National Parks, Monuments and Historical Sites in Hawaii


Lava flowing to the sea at Hawaii Volcanoes National Park by Barry Inouye.

Travel agents, tell your clients not to forget to bring their National Park pass along with them (assuming they already have one) on their next trip to the Aloha State. In fact, the number one attraction in Hawaii is the Valor in the Pacific National Memorial on Oahu, of which the Arizona Memorial at Pearl Harbor is now a part of. But also, if they head out to Maui, Molokai and the Big Island, there are a number of great national parks, monuments and historical sites they can visit. Here’s an overview of such places administered by the National Park Services in the Aloha State that your customers can and should see.

Haleakalā National Park – This national park on Maui covers all of the summit area and the east side of Haleakala volcano. The 10,000 foot summit area showcases a huge spectacular sometimes cloud-filled crater which could hold the entire island of Manhattan in New York City and offers spectacular views of east Maui, Kaho’olawe and the Big Island. Here on the summit, one can find the endangered and endemic silversword plant and the nene goose, which is Hawaii’s state bird. On Haleakala’s eastern lower slopes you can visit the idyllic Seven Sacred Pools area that offers view of picturesque waterfalls and serenely beautiful swimming holes.

Hawai’i Volcanoes National Park – This national park on the Bid Island of Hawaii features what is known to be the world’s most active volcano, Kilauea, which has been continuously erupting since 1983 and is according to Hawaiian legend the home of Pele, the goddess of fire. Some highlights of the park include views of Kilauea crater and its Halemaumau caldera, a walk through rainforests to the ancient Thurston Lava Tube and close-up views of red-hot lava flowing to the sea. Mauna Loa, which is also an active volcano, the largest volcano on earth as well as the world’s highest mountain when measured from its base on the sea floor, is also part of this uniquely special national park.

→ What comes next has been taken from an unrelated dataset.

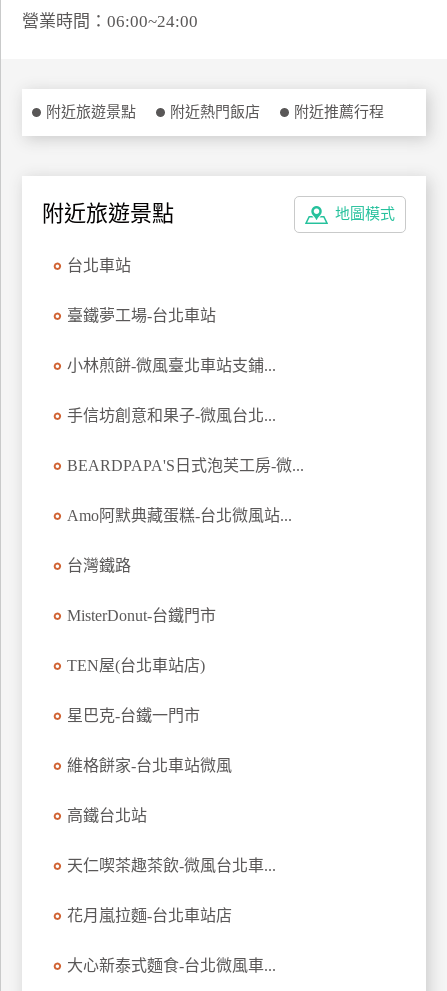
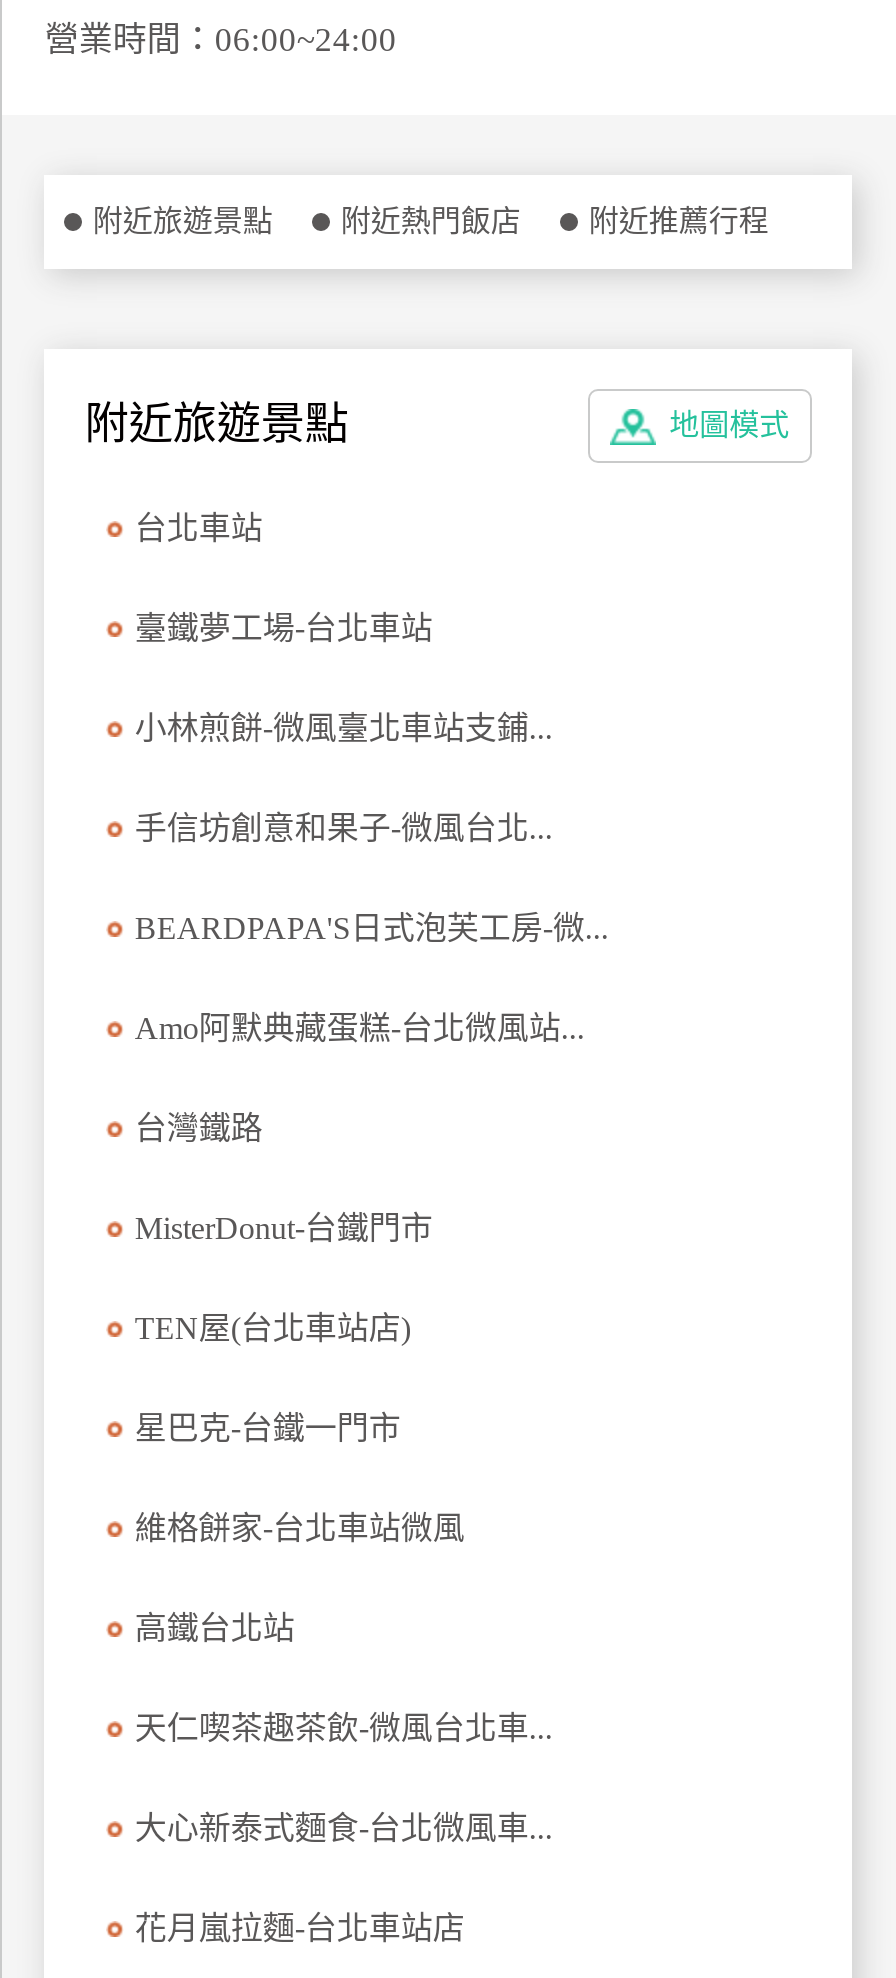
moved down: 花月嵐拉麵-台北車站店

moved up: 大心新泰式麵食-台北微風車...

Kalaupapa National Historical Park – This national historical park, located on an extremely isolated peninsula on the island of Molokai, preserves the compelling history of the banishment of over 8,000 people afflicted with what used to be called leprosy and now referred to as Hanse’s disease. Kalaupapa was the home of two recently canonized Catholic Saints, Father Damien and Sister Marian Cope, who dedicated their lives in administering to those who were afflicted with his once deadly disease. Kalaupapa is still home to a few remaining residents who once had but are now cured of Hansen’s disease, but still choose to live here.

Honouliuli National Monument – This is newly declared national monument is located on the island of Oahu and is still in the process of being further restored and developed by the National Park Service. This monument will tell about the experiences of the unjust internment of American citizens in Hawaii during World War II in an effort to prevent such actions from ever happening again in America.

Kaloko-Honokōhau National Historical Park – This historical park tells the story of how the ancient Hawaiians skillfully built fishponds and fish traps while using their knowledge of the land to locate and carefully use fresh water sources to survive in this hot and arid Kona area of the Big Island. Here you can still see the remnants of those fish ponds and fish traps as well as petroglyphs left by those people.

Pu`uhonua O Hōnaunau National Historical Park – This park located next to Hawaii Volcanoes National Park on the Big Island preserves a very sacred and ancient Hawaiian site where those who had broken a kapu, or sacred law, or was a defeated warrior could seek refuge. One could be spared from punishment or death by entering the Pu’uhonua, or place of refuge, before they were apprehended. Here you can still see the massive stonewall structures which protected the refugees from their pursuers.

Pu`ukoholā Heiau National Historic Site – This is of the last major heiaus or temples built in Hawaii and was constructed in the late 1700s by Kamehameha the Great, one of the greatest leaders in Hawaiian history. The heiau was built of stones laid to exacting specifications by thousands of men to fulfill a condition of a prophecy through which Kamehameha would be able to conquer and rule all of the Hawaiian Islands. It must have worked because Kamehameha was able to do just that.

World War II Valor in the Pacific National Monument – The Hawaii section of the World War II Valor in the Pacific National Monument, which preserves and interprets the stories of the war in the Pacific, can be found on the island of Oahu, as previously noted, in the form of the Arizona Memorial. There are exhibits, a movie and a boat tour to sunken remains of the historic battleship, Arizona, in Pearl Harbor. The other sections of the monument can be found at various battles sites in Alaska and at a war time relocation camp in Northern California.